二人は一緒にその高くて大きすぎるほどのこれから自分たちが乗り込むことを想像できる、海の上に映し出された宇宙船の実物大3D映像を見上げた。実際にその宇宙船があるのは地球の外で、大気圏外をぐるぐるとまわり、そのイギリスに集まった乗客を待つのだった。
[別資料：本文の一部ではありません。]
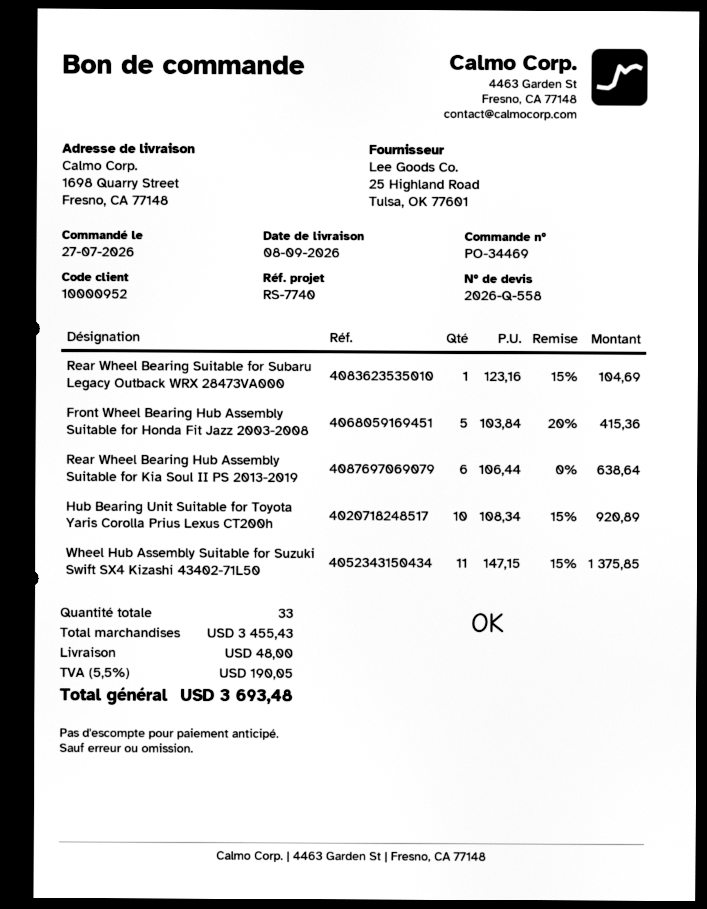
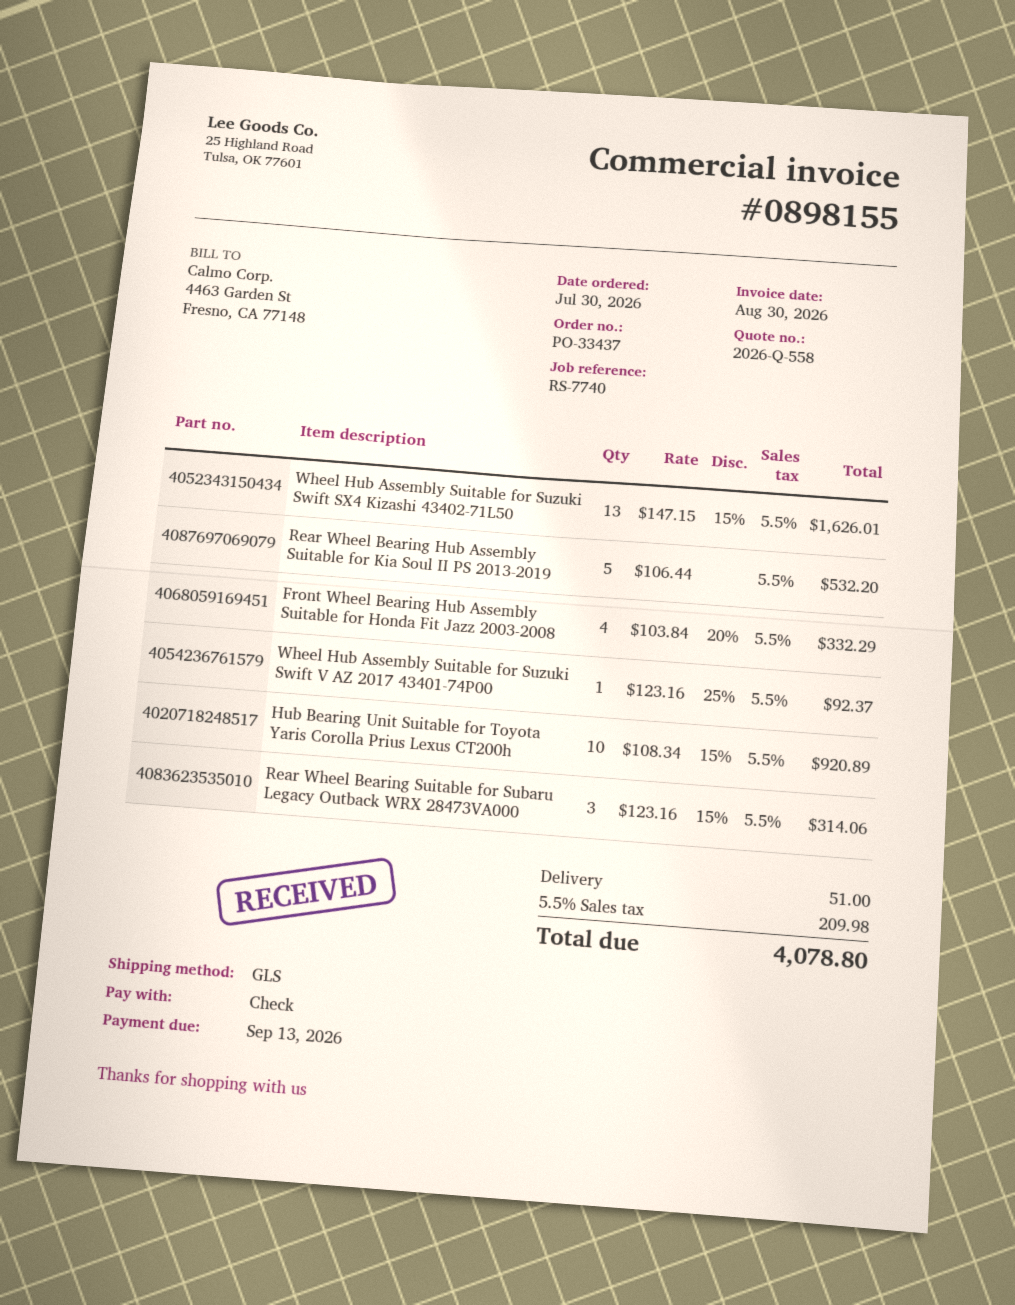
order number: PO-34469 -> PO-33437
order date: 2026-07-27 -> 2026-07-30
Rear Wheel Bearing Suitable for Subaru Legacy Outback WRX 28473VA000: 1 x 123.16 - 15% = 104.69 -> 3 x 123.16 - 15% = 314.06
Front Wheel Bearing Hub Assembly Suitable for Honda Fit Jazz 2003-2008: 5 x 103.84 - 20% = 415.36 -> 4 x 103.84 - 20% = 332.29
Rear Wheel Bearing Hub Assembly Suitable for Kia Soul II PS 2013-2019: 6 x 106.44 = 638.64 -> 5 x 106.44 = 532.20
Wheel Hub Assembly Suitable for Suzuki Swift SX4 Kizashi 43402-71L50: 11 x 147.15 - 15% = 1375.85 -> 13 x 147.15 - 15% = 1626.01
Wheel Hub Assembly Suitable for Suzuki Swift V AZ 2017 43401-74P00: none -> 1 x 123.16 - 25% = 92.37
shipping: 48.00 -> 51.00
tax: 5.5% = 190.05 -> 5.5% = 209.98
total: 3693.48 -> 4078.80

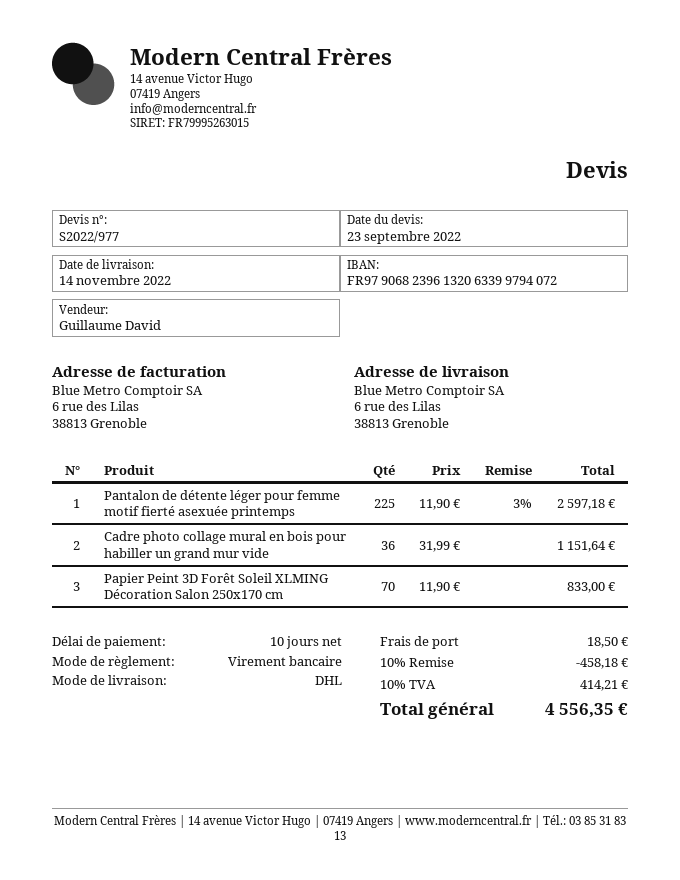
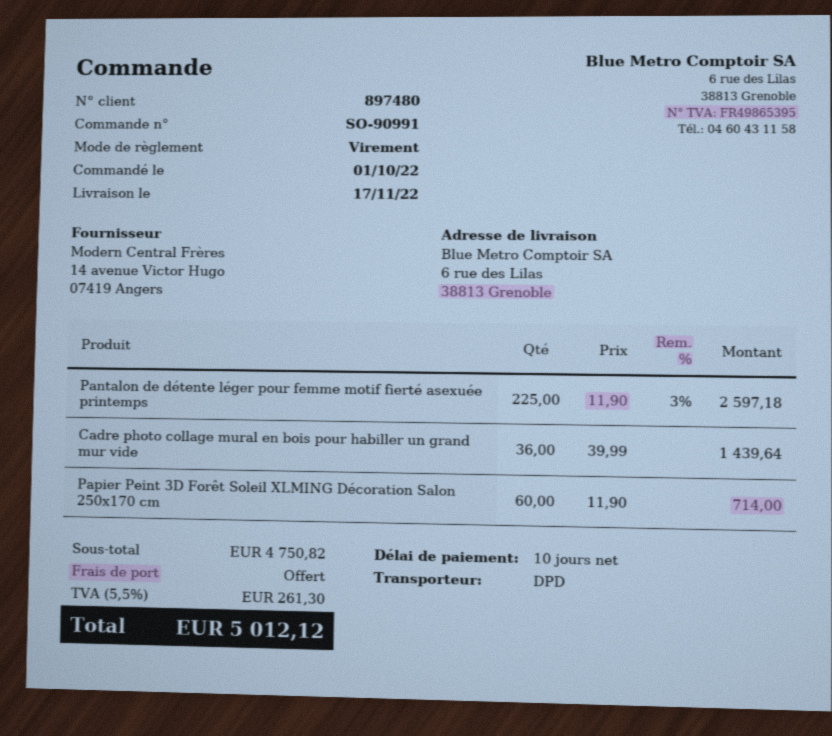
delivery date: 2022-11-14 -> 2022-11-17
shipping method: DHL -> DPD
Cadre photo collage mural en bois pour habiller un grand mur vide: 36 x 31.99 = 1151.64 -> 36 x 39.99 = 1439.64
Papier Peint 3D Forêt Soleil XLMING Décoration Salon 250x170 cm: 70 x 11.90 = 833.00 -> 60 x 11.90 = 714.00
discount: 10% = 458.18 -> none
shipping: 18.50 -> 0.00
tax: 10% = 414.21 -> 5.5% = 261.30
total: 4556.35 -> 5012.12

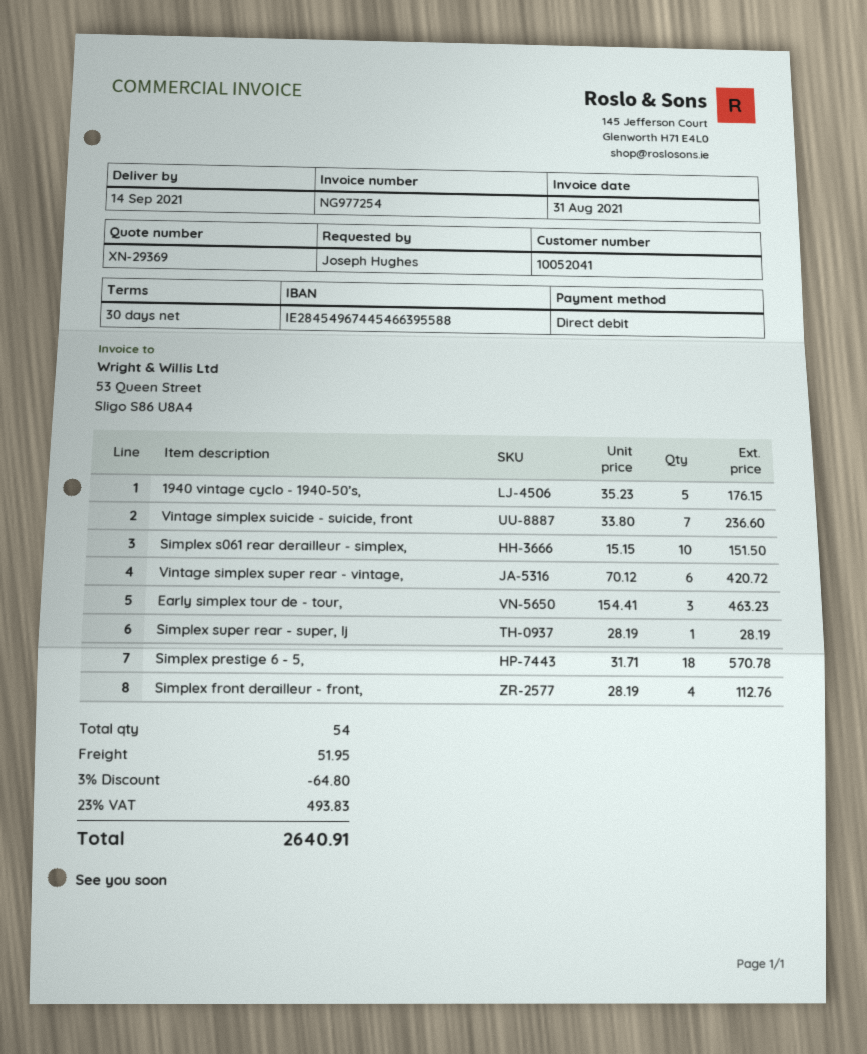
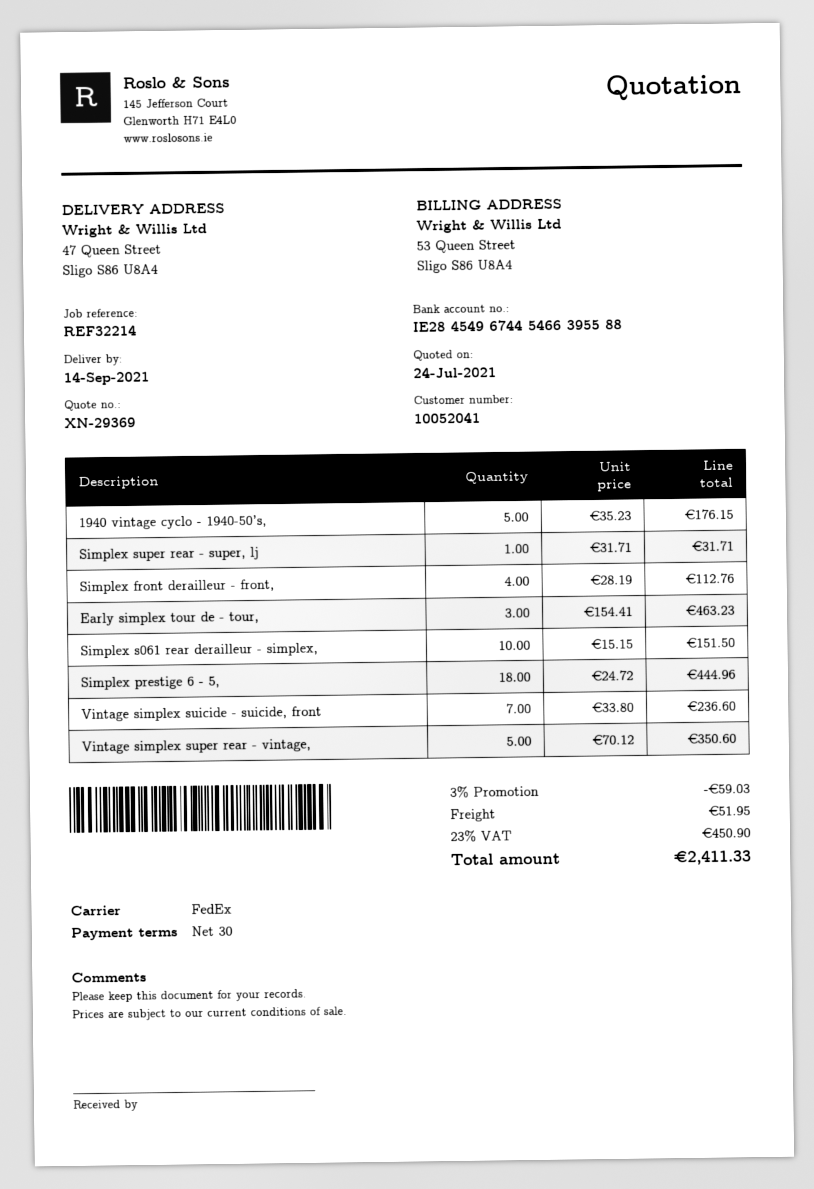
Vintage simplex super rear - vintage,: 6 x 70.12 = 420.72 -> 5 x 70.12 = 350.60
Simplex super rear - super, lj: 1 x 28.19 = 28.19 -> 1 x 31.71 = 31.71
Simplex prestige 6 - 5,: 18 x 31.71 = 570.78 -> 18 x 24.72 = 444.96
discount: 3% = 64.80 -> 3% = 59.03
tax: 23% = 493.83 -> 23% = 450.90
total: 2640.91 -> 2411.33

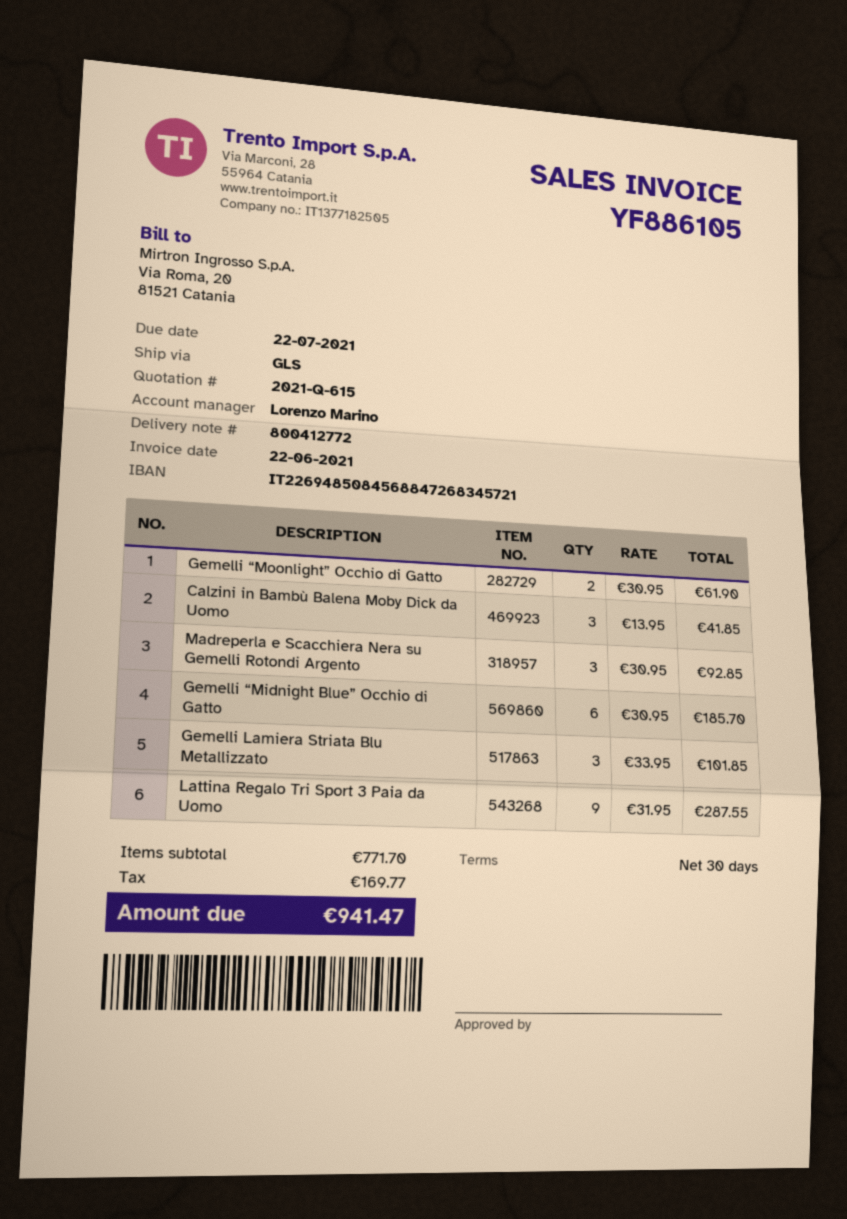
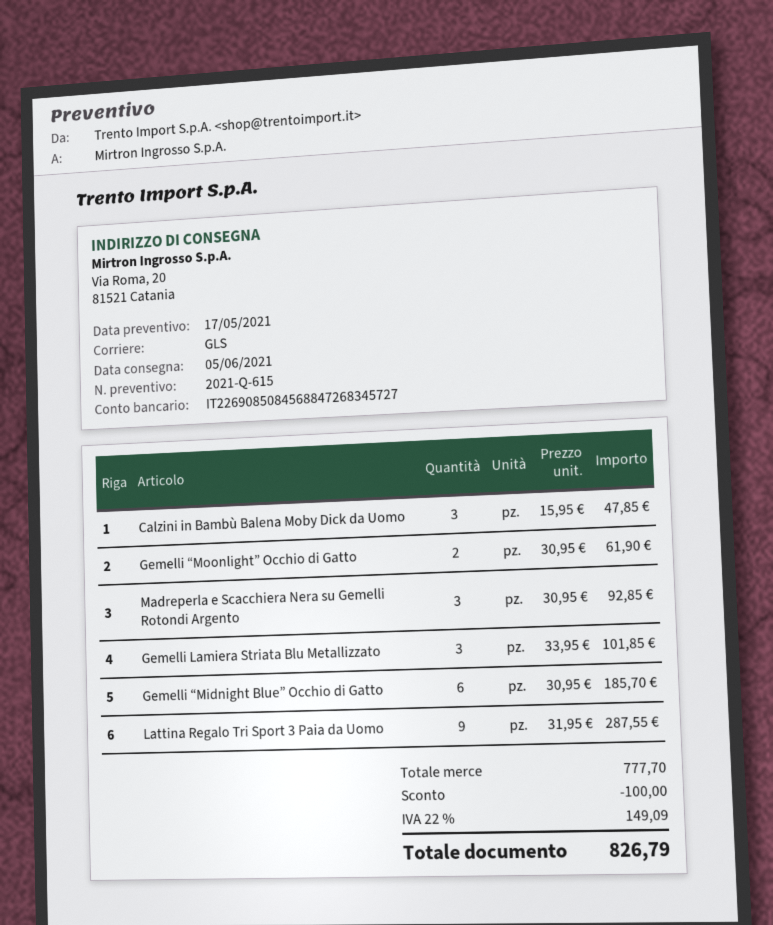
bank account: IT2269485084568847268345721 -> IT2269085084568847268345727
Calzini in Bambù Balena Moby Dick da Uomo: 3 x 13.95 = 41.85 -> 3 x 15.95 = 47.85
subtotal: 771.70 -> 777.70
discount: none -> 100.00
tax: 169.77 -> 149.09
total: 941.47 -> 826.79

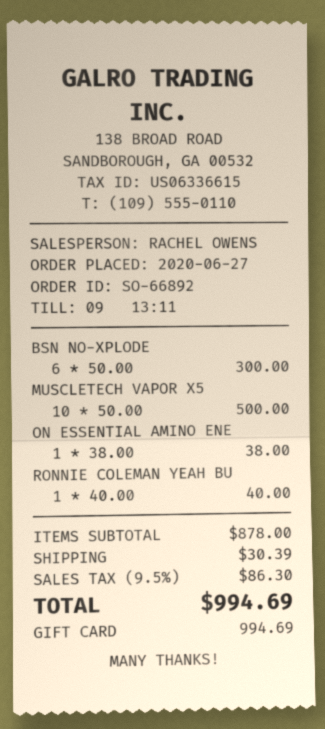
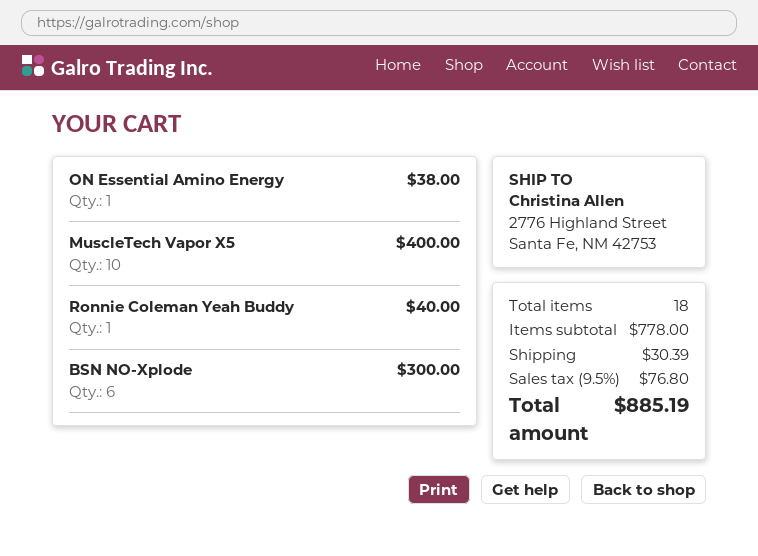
MUSCLETECH VAPOR X5: 10 for 500.00 -> 10 for 400.00
subtotal: 878.00 -> 778.00
tax: 9.5% = 86.30 -> 9.5% = 76.80
total: 994.69 -> 885.19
この24世紀に製造された宇宙船に乗り、向かう先は新天地 火星だ!
二人の胸の奥に込み上げるのは、まだ見ぬ景色が広がるであろう、火星への現実にはまだ味わった事のない夢と希望だった。イギリスの領土海域に浮かぶ基地は、その波の揺れに合わせて波とは逆に動くことで、揺れをまったく感じさせないハイテクノロジーが駆使されていた宇宙基地で、短距離なら人間にも使える、宇宙船へと向かうためのテレポーテーション装置が、その基地の大半を埋め尽くしていた。そして、その装置は天高く聳え立ち、大気圏外まで長く長く続いていた。大気圏外からでた装置の先には巨大なソーラーパネルが、直接太陽光のエネルギーを吸収して、地球へと送っているのだ。そこにつながるように宇宙船が、宇宙で待機している状態だ。22世紀までは、無駄に地球の重力に逆らって巨大な飛行物体で空を飛び、その必要なエネルギーのほとんどを地球から飛び立つためだけに使われていた。それだけではなく、それらの部品などが大気圏で燃える物はいいが、そのまま地球と一緒にまわり、物凄い数の鉄のゴミが漂っていた。その鉄の弾丸があることで地球から出れなくなるのじゃないかと言われていたほどだった。今ではゴミの清掃業能力が進み宇宙へ出るにしても安全に、火星や月へと向かう事ができるのであった。